Difference listings:
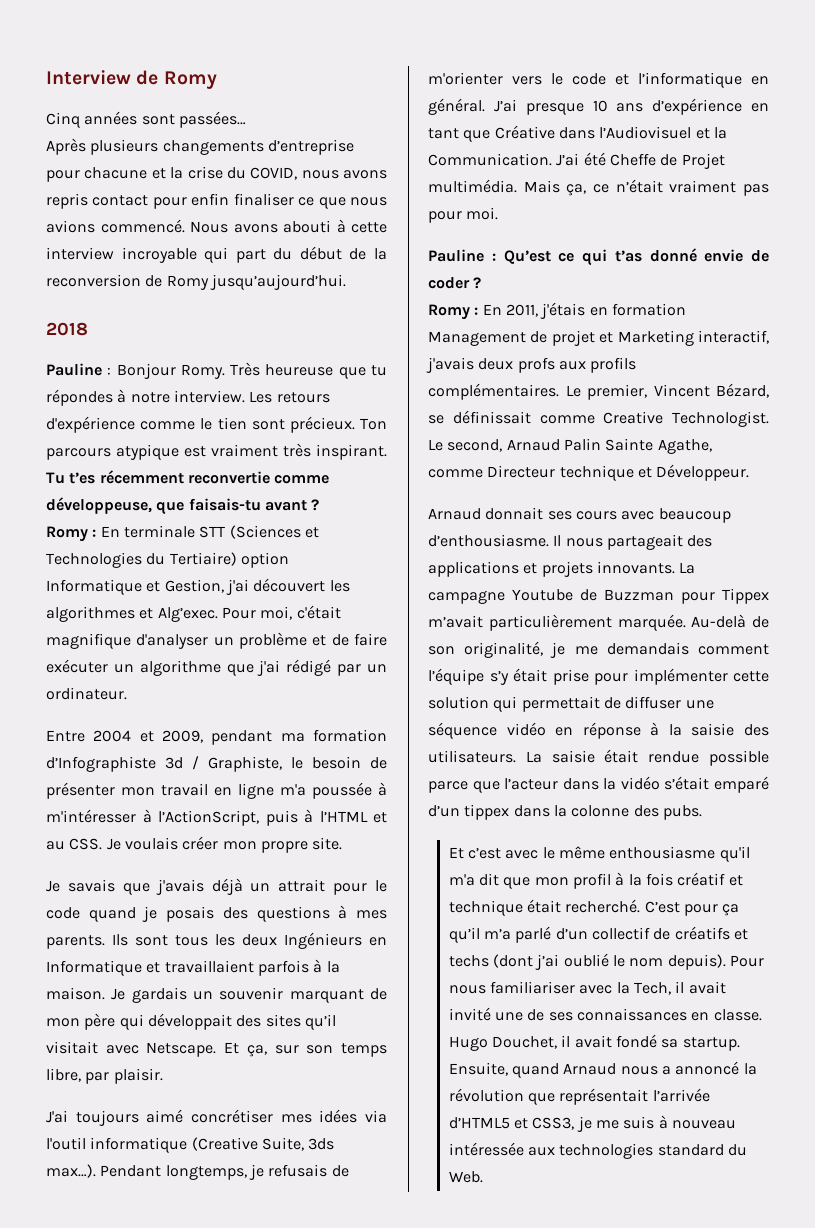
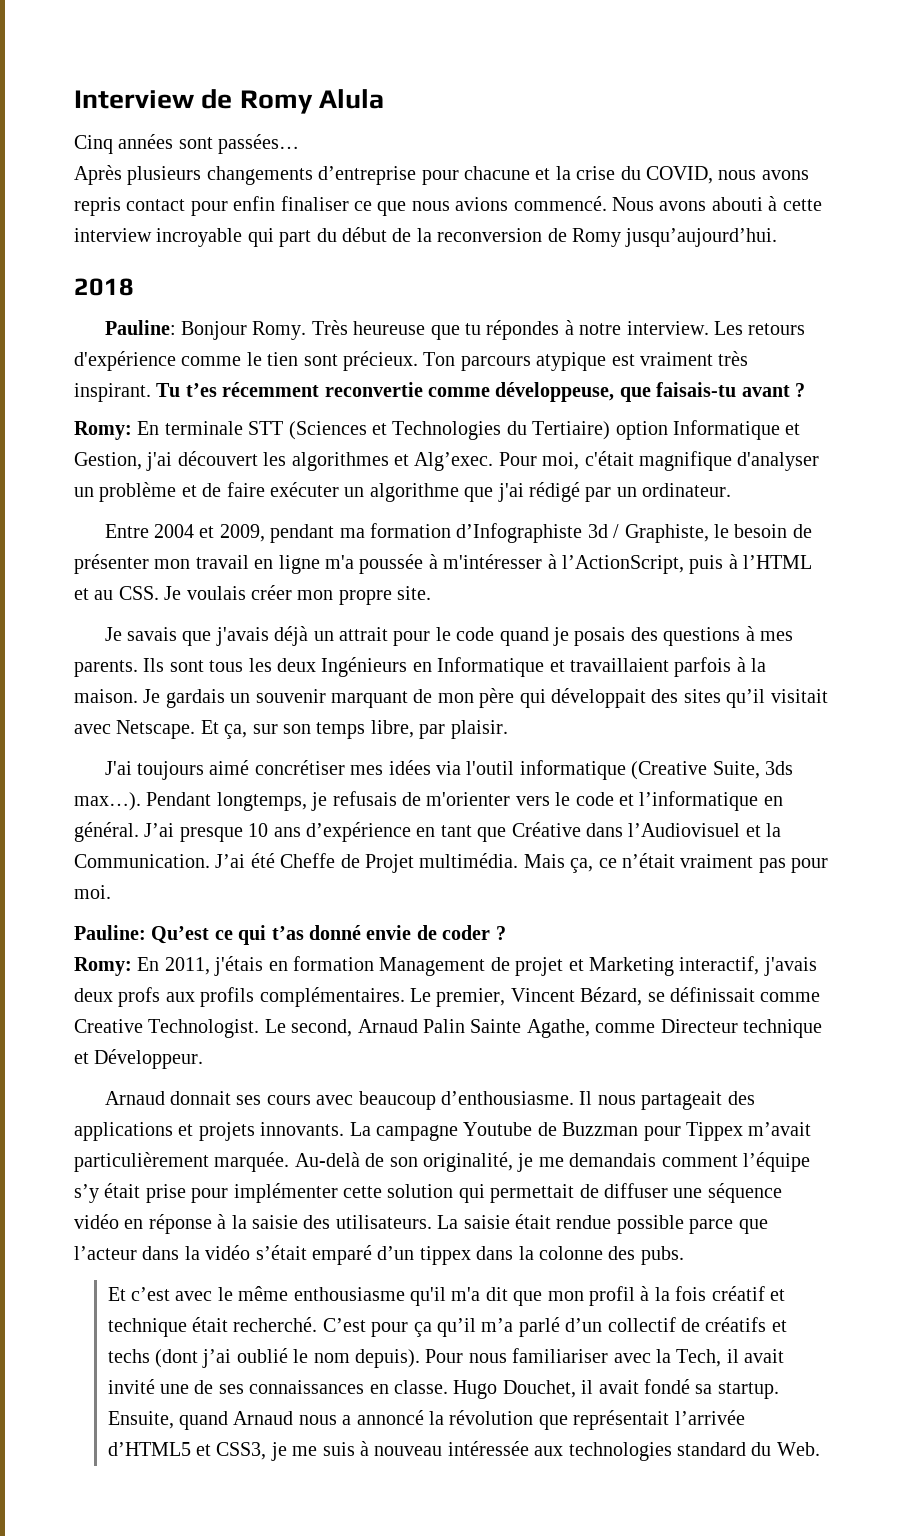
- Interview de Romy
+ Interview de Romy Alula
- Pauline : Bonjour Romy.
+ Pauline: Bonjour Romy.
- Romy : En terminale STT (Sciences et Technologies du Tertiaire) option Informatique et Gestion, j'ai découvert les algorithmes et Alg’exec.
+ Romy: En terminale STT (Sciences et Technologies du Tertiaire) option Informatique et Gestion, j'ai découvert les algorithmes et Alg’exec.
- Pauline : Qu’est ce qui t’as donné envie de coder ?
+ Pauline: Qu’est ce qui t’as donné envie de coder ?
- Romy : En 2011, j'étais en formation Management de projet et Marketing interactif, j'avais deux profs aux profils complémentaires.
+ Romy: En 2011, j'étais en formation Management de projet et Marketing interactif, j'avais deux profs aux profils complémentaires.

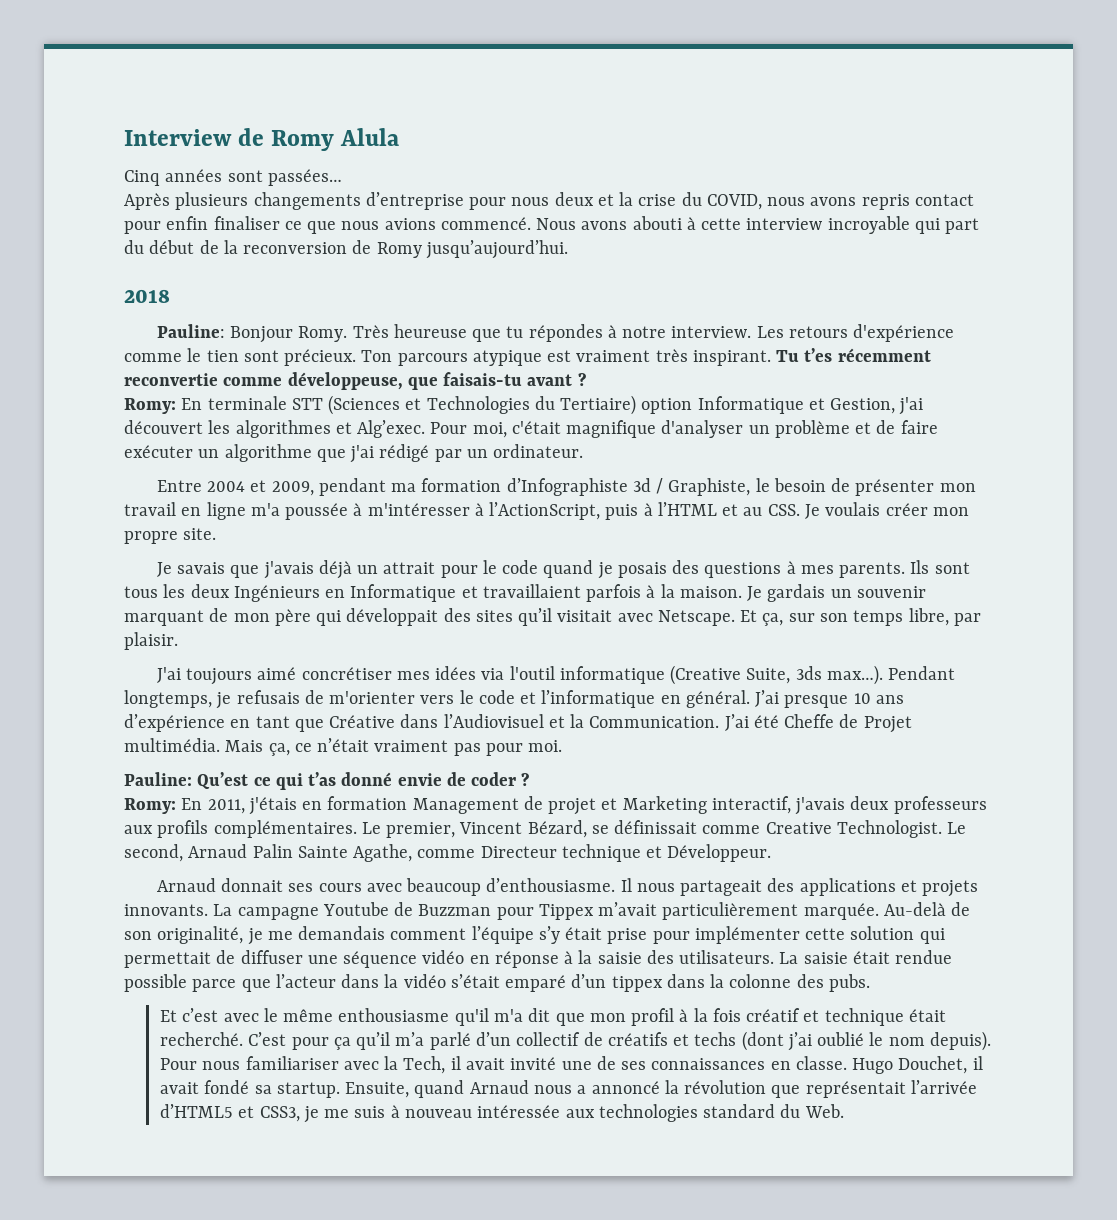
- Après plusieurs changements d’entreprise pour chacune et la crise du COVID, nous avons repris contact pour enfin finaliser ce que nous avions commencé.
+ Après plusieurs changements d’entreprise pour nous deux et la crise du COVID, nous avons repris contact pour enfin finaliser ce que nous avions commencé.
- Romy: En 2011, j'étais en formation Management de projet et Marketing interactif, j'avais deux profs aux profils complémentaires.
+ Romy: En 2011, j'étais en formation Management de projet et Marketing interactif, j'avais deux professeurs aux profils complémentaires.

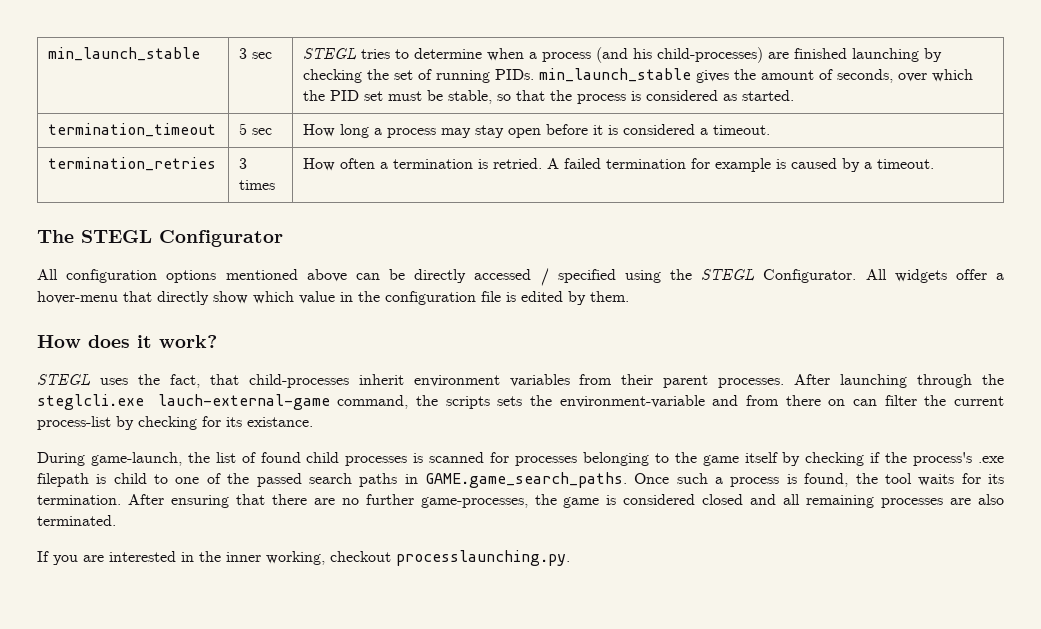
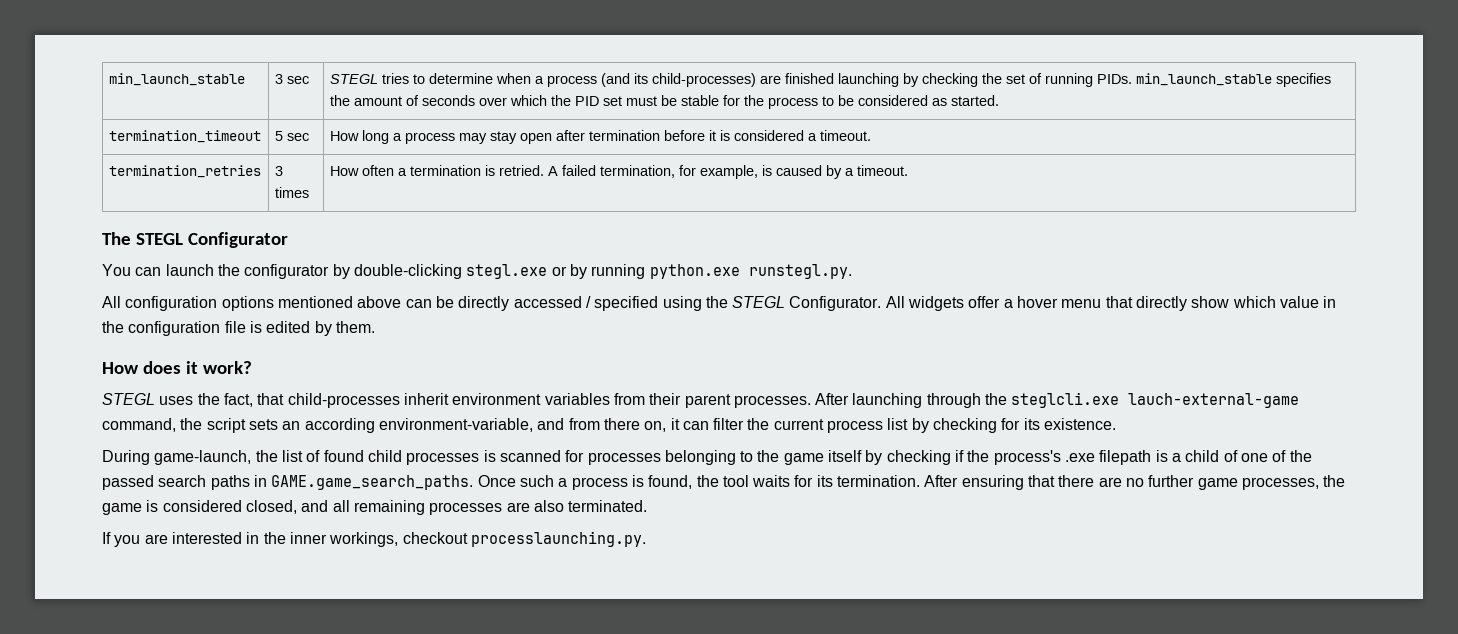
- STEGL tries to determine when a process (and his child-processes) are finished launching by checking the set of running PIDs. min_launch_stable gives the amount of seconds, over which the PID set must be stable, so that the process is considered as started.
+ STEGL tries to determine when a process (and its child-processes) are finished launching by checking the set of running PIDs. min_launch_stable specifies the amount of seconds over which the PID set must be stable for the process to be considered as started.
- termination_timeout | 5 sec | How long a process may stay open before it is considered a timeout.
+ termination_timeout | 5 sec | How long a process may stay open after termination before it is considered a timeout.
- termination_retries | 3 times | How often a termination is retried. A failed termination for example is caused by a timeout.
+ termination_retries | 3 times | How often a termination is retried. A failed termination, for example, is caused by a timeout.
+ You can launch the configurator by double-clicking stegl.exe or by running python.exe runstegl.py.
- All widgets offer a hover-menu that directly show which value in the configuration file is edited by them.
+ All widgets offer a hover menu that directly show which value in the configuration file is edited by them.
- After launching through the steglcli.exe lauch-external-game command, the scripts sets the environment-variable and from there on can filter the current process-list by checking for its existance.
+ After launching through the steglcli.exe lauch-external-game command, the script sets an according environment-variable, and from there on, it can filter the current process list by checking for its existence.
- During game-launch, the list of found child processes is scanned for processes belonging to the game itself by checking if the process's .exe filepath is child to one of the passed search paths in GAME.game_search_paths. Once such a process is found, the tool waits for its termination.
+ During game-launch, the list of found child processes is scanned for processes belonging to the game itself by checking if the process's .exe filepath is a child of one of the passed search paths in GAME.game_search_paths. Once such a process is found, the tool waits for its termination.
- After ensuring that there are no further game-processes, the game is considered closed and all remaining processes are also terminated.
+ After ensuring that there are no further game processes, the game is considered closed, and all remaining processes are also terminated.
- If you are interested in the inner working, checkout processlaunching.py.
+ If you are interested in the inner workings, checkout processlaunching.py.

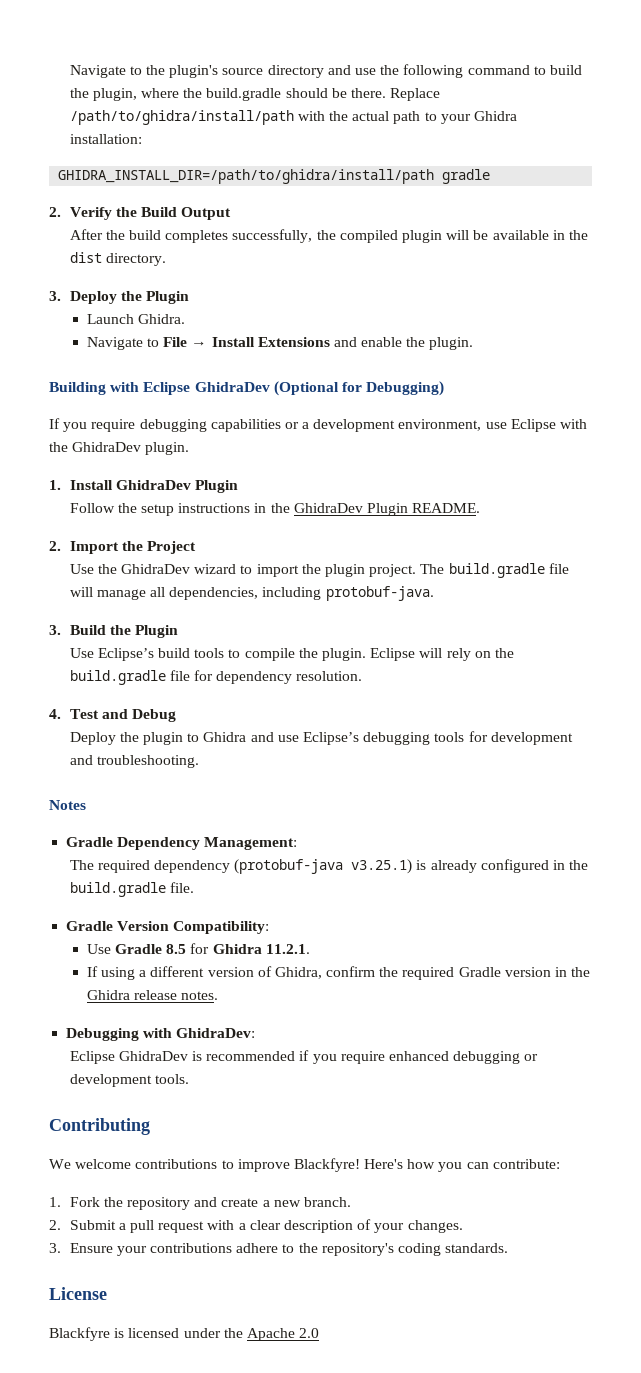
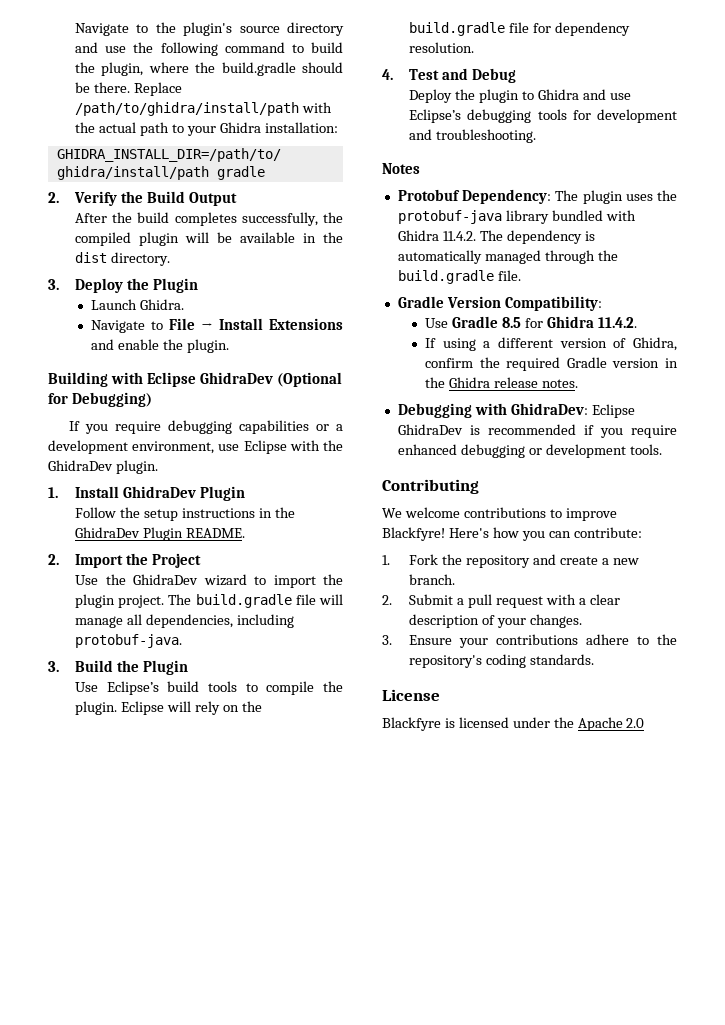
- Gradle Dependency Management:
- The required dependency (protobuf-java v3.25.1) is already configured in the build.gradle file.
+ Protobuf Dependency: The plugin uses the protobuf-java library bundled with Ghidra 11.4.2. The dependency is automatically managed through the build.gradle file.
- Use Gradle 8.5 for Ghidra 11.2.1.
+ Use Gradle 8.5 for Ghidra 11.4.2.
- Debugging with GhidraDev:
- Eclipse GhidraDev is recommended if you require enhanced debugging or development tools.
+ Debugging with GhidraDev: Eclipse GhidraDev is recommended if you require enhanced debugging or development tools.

- ASSIGNMENT
Your answer should be a single number, namely how many lines of the data above hold "coder".

- TASK OUTPUT
2